Le temps partiel est la norme dans les services à la personne

Dans le secteur des services à la personne, les entreprises ont largement recours aux contrats de travail à temps partiel. La loi du 26 juillet 2005 qui fixe le cadre des services à la personne a assoupli la réglementation en la matière, notamment au niveau de la répartition de la durée du travail et de la notification du changement d'horaire. 

En effet, dans les contrats de travail, les entreprises de services à la personne sont dispensées de l'obligation faite aux autres d'indiquer la répartition de la durée du travail entre les jours de la semaine et les semaines du mois. Le contrat de travail doit seulement stipuler la durée mensuelle ou hebdomadaire du travail. 
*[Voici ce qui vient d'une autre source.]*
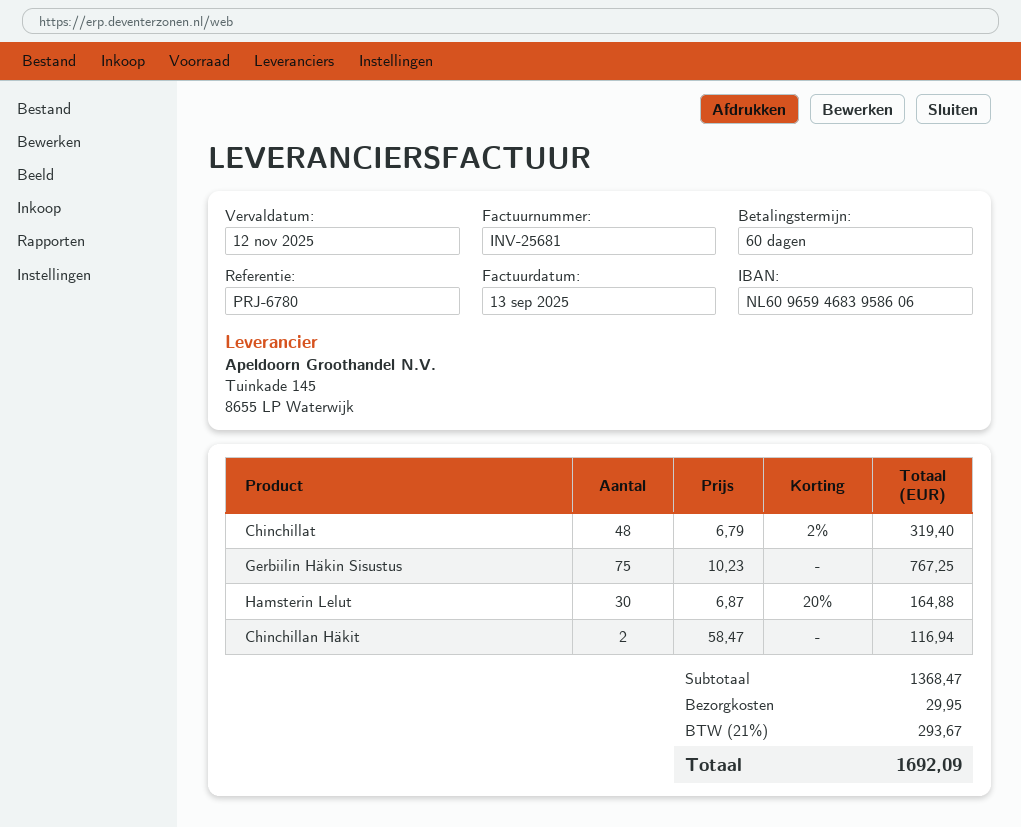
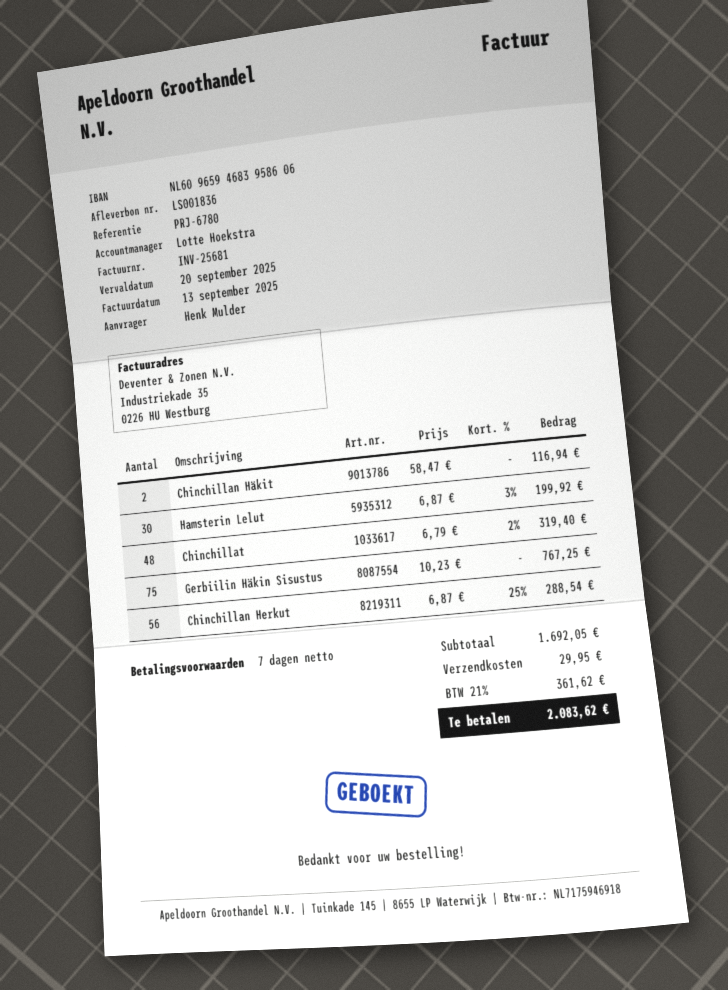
payment terms: 60 days -> 7 days
due date: 2025-11-12 -> 2025-09-20
Hamsterin Lelut: 30 x 6.87 - 20% = 164.88 -> 30 x 6.87 - 3% = 199.92
Chinchillan Herkut: none -> 56 x 6.87 - 25% = 288.54
subtotal: 1368.47 -> 1692.05
tax: 21% = 293.67 -> 21% = 361.62
total: 1692.09 -> 2083.62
En l'occurrence, le changement d'horaire du salarié à temps partiel doit lui être indiqué dans un délai de prévenance d'au moins 7 jours et la convention collective des services à la personne de septembre 2012 prévoit que ce délai peut être ramené à trois jours calendaires minimum (sauf cas particuliers). 

Plus de flexibilité...

Le 9 avril dernier, l'Assemblée nationale a voté un texte sur « la sécurisation de l'emploi ». Ce projet de loi est une transposition de l'accord du 11 janvier signé entre le patronat (Medef, CGPME,UPA) et trois syndicats (CFDT, CFTC, CFE-CGC). 

Le texte accorde plus de flexibilité aux entreprises, notamment au niveau de : 

  • Mobilité interne, 
  • Refonte des procédures de licenciement, 
  • Accords de maintien dans l'emploi, etc... 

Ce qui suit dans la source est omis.